- _Work item_:
Search the records below for the string "overflow", and report each line that contains it.

- _Records for this exercise_:
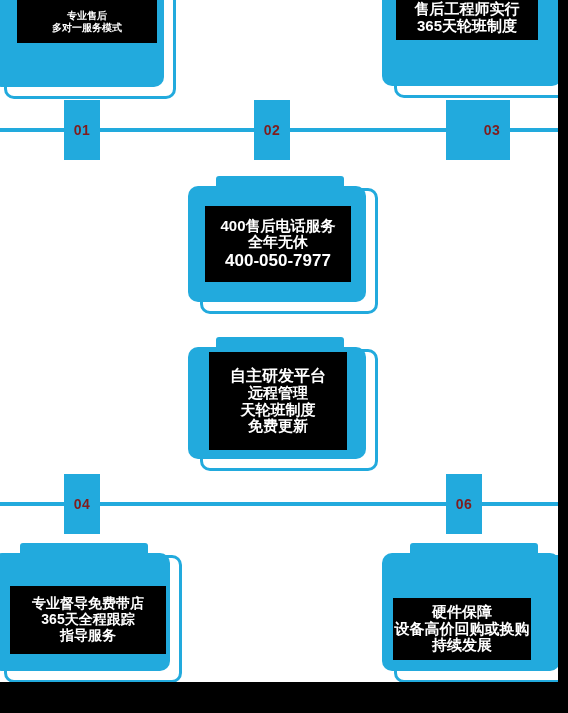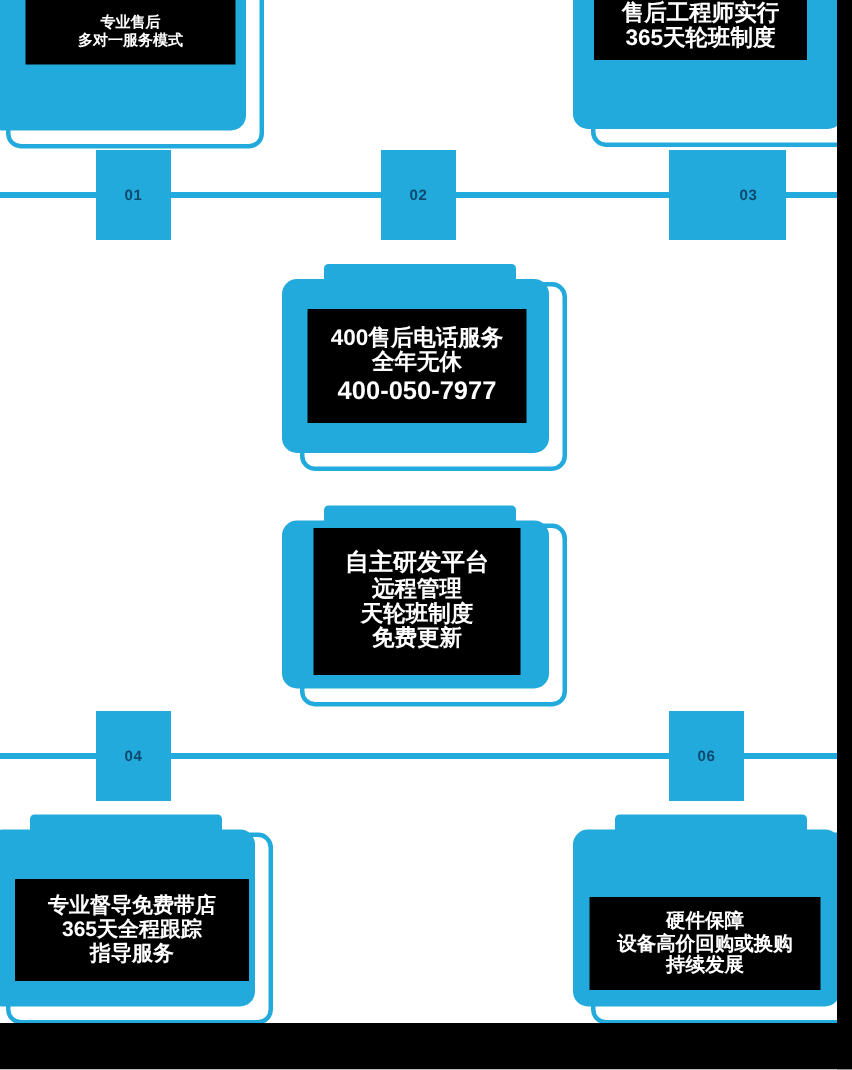--- a/index.html
+++ b/index.html
@@ -14,22 +14,22 @@
   #stage{position:absolute;left:0;top:0;width:568px;height:713px;overflow:hidden;}
 
   
   .edge-strip-right{position:absolute;top:0;right:0;width:10px;height:713px;background:#000;z-index:40;}
   .edge-band-bottom{position:absolute;left:0;bottom:0;width:568px;height:31px;background:#000;z-index:39;}
 
   
   .rail{position:absolute;left:0;width:568px;height:60px;z-index:5;}
   .rail .line{position:absolute;left:0;top:28px;width:568px;height:4px;background:#22AADD;}
   .badge{
-    position:absolute;top:0;width:50px;height:60px;background:#22AADD;
-    color:#0c4a6e;font-size:10px;font-weight:bold;letter-spacing:.5px;
+    position:absolute;top:0;width:36px;height:60px;background:#22AADD;
+    color:#7f1d1d;font-size:14px;font-weight:bold;letter-spacing:.5px;
     display:flex;align-items:center;justify-content:center;
   }
 
   
   .card{position:absolute;z-index:10;}
   .card .tab{
     position:absolute;left:28px;top:0;height:22px;
     background:#22AADD;border-radius:3px 3px 0 0;
   }
   .card .back{
@@ -60,21 +60,21 @@
   #card-05 .tab{width:128px;}
   #card-06{left:382px;top:543px;width:190px;height:140px;}
   #card-06 .tab{width:128px;}
 
   
   #tb-01{left:17px;top:0;width:140px;height:43px;font-size:10px;}
   #tb-02{left:205px;top:206px;width:146px;height:76px;font-size:15px;}
   #tb-03{left:396px;top:-4px;width:142px;height:44px;font-size:15px;}
   #tb-04{left:209px;top:352px;width:138px;height:98px;font-size:15px;}
   #tb-05{left:10px;top:586px;width:156px;height:68px;font-size:14px;}
-  #tb-06{left:393px;top:598px;width:154px;height:62px;font-size:13px;}
+  #tb-06{left:393px;top:598px;width:138px;height:62px;font-size:15px;}
 
   #tb-02 .ln:nth-child(1){font-size:15px;}
   #tb-02 .ln:nth-child(3){font-size:17px;letter-spacing:0px;}
   #tb-04 .ln:nth-child(1){font-size:16px;}
 </style>
 </head>
 <body>
 
 <div id="stage">
 

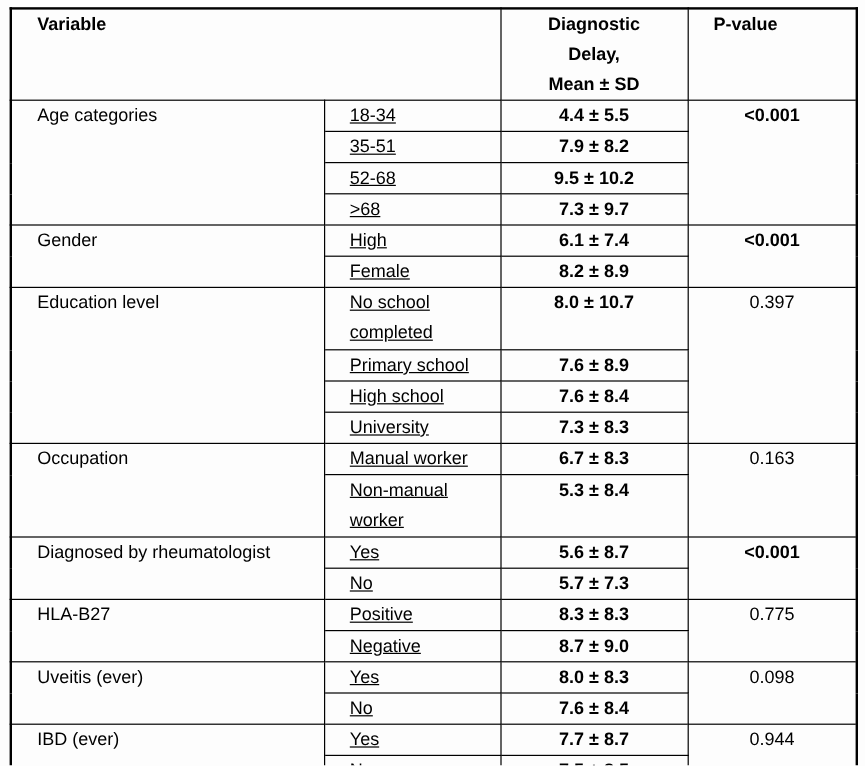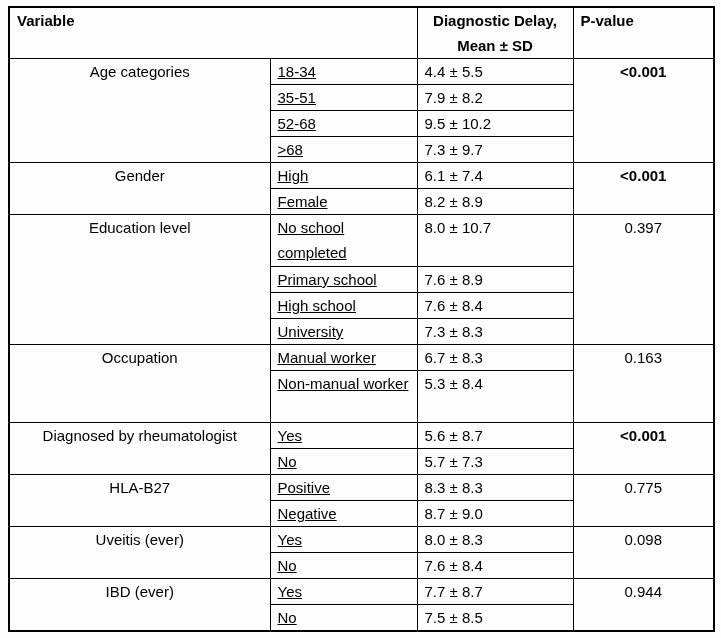--- a/index.html
+++ b/index.html
@@ -21,33 +21,33 @@
     top: 6px;
     border-collapse: collapse;
     table-layout: fixed;
     width: 705px;
     border: 2px solid #000;
     color: #000;
     font-size: 15px;
   }
   table.stats td {
     border: 1.5px solid #000;
-    padding: 0 7px;
+    padding: 0 21px;
     line-height: 25px;
     vertical-align: top;
     overflow: hidden;
   }
   
   tr.h47 { height: 47px; }
   tr.h26 { height: 26px; }
   tr.h52 { height: 52px; }
   
-  td.var   { text-align: center; }
+  td.var   { text-align: left; }
   td.cat   { text-align: left; overflow-wrap: break-word; text-decoration: underline; }
-  td.mean  { text-align: left; }
+  td.mean  { text-align: center; font-weight: bold; }
   td.pval  { text-align: center; }
   td.vmid  { vertical-align: middle; }
   .bold    { font-weight: bold; margin-top: 34px; }
   td.head  { font-weight: bold; }
   td.head-delay { text-align: center; }
   .hline { display: block; }
 </style>
 </head>
 <body>
 

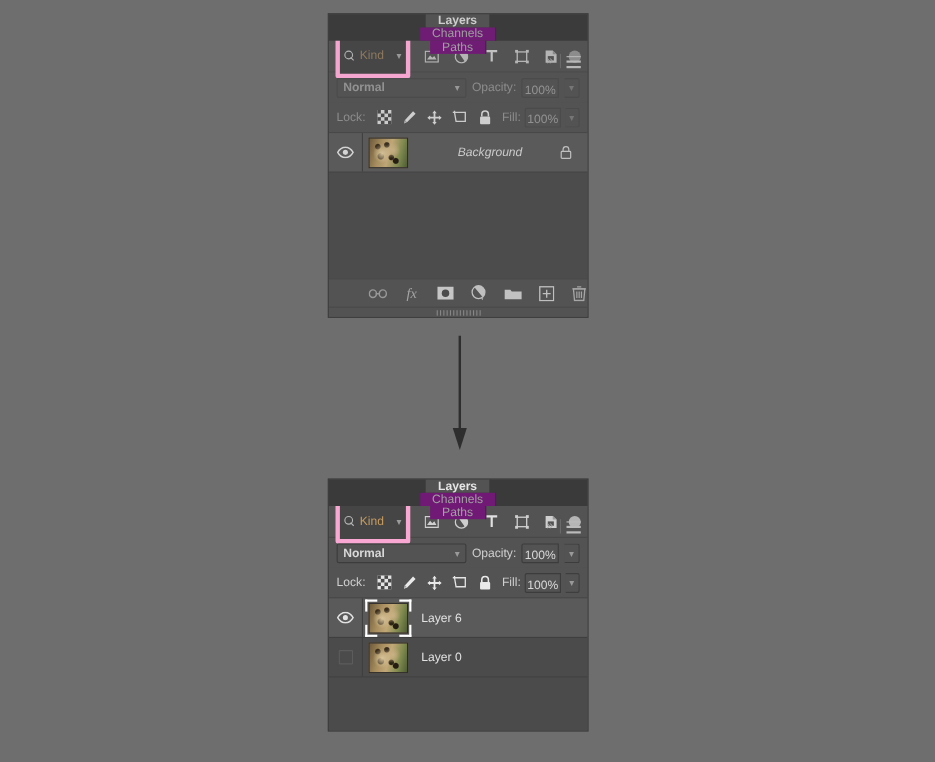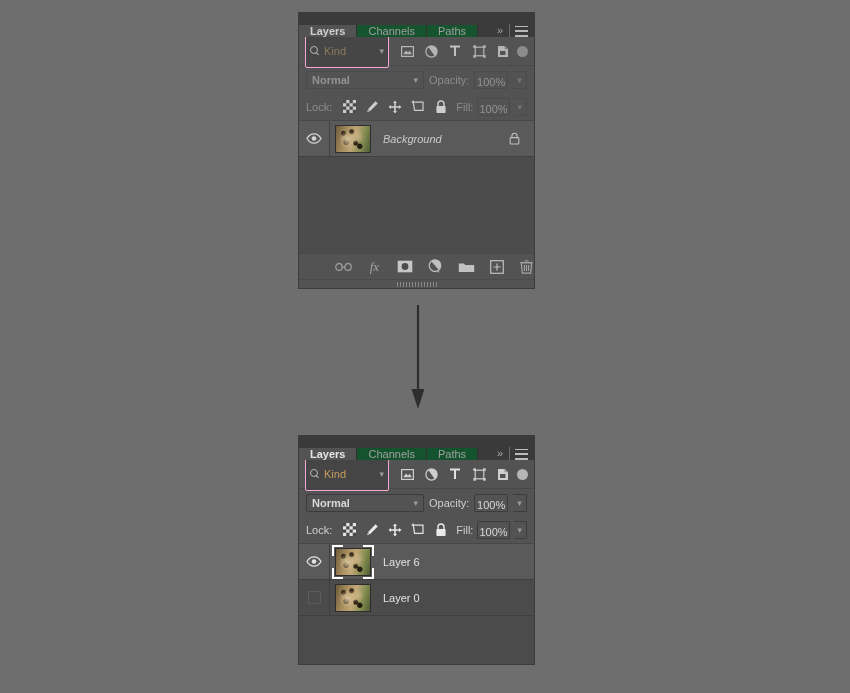--- a/index.html
+++ b/index.html
@@ -26,30 +26,31 @@
     border: 1px solid #3c3c3c;
     user-select: none;
   }
   .panel.dim { opacity: 0.97; }
 
   
   .tabbar {
     height: 24px;
     background: #3a3a3a;
     display: flex;
-    align-items: flex-end;
+    align-items: center;
     position: relative;
+    flex-direction: column;
   }
   .tab {
     padding: 0 11px;
     display: flex;
     align-items: center;
     font-size: 11px;
     color: #a0a0a0;
-    background: #14532d;
+    background: #701a75;
     border-right: 1px solid #313131;
     white-space: nowrap;
   }
   .tab.active {
     background: #535353;
     color: #e6e6e6;
     font-weight: bold;
   }
   .panel.dim .tab.active { color: #d2d2d2; }
   .tabbar-right {
@@ -90,24 +91,24 @@
   
   .filterrow {
     height: 28px;
     display: flex;
     align-items: center;
     padding: 0 6px;
     border-bottom: 1px solid #484848;
     background: #535353;
   }
   .kindbox {
-    width: 84px;
+    width: 68px;
     height: 18px;
     background: #454545;
-    border: 1px solid #f9a8d4;
+    border: 4px solid #f9a8d4;
     border-radius: 2px;
     display: flex;
     align-items: center;
     padding: 16px 4px;
     box-sizing: border-box;
   }
   .kindbox .magnifier {
     width: 10px; height: 10px;
     position: relative;
     flex: 0 0 auto;
@@ -294,21 +295,21 @@
   .thumb-selframe span.br { right:0; bottom:0; border-left:none; border-top:none; }
 
   .layername {
     margin-left: 12px;
     font-size: 11px;
     color: #e2e2e2;
     flex: 1 1 auto;
     white-space: nowrap;
   }
   .layername.italic { font-style: italic; }
-  .panel.dim .layername { color: #cdcdcd; }
+  .panel.dim .layername { color: #cdcdcd; text-align: center; }
   .rowlock {
     margin-right: 14px;
     width: 12px; height: 14px;
     flex: 0 0 auto;
     display: flex; align-items: center; justify-content: center;
   }
 
   
   .emptyarea { background: #4b4b4b; }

- _Exercise output_:
   #stage{position:absolute;left:0;top:0;width:568px;height:713px;overflow:hidden;}
     overflow: hidden;
   td.cat   { text-align: left; overflow-wrap: break-word; text-decoration: underline; }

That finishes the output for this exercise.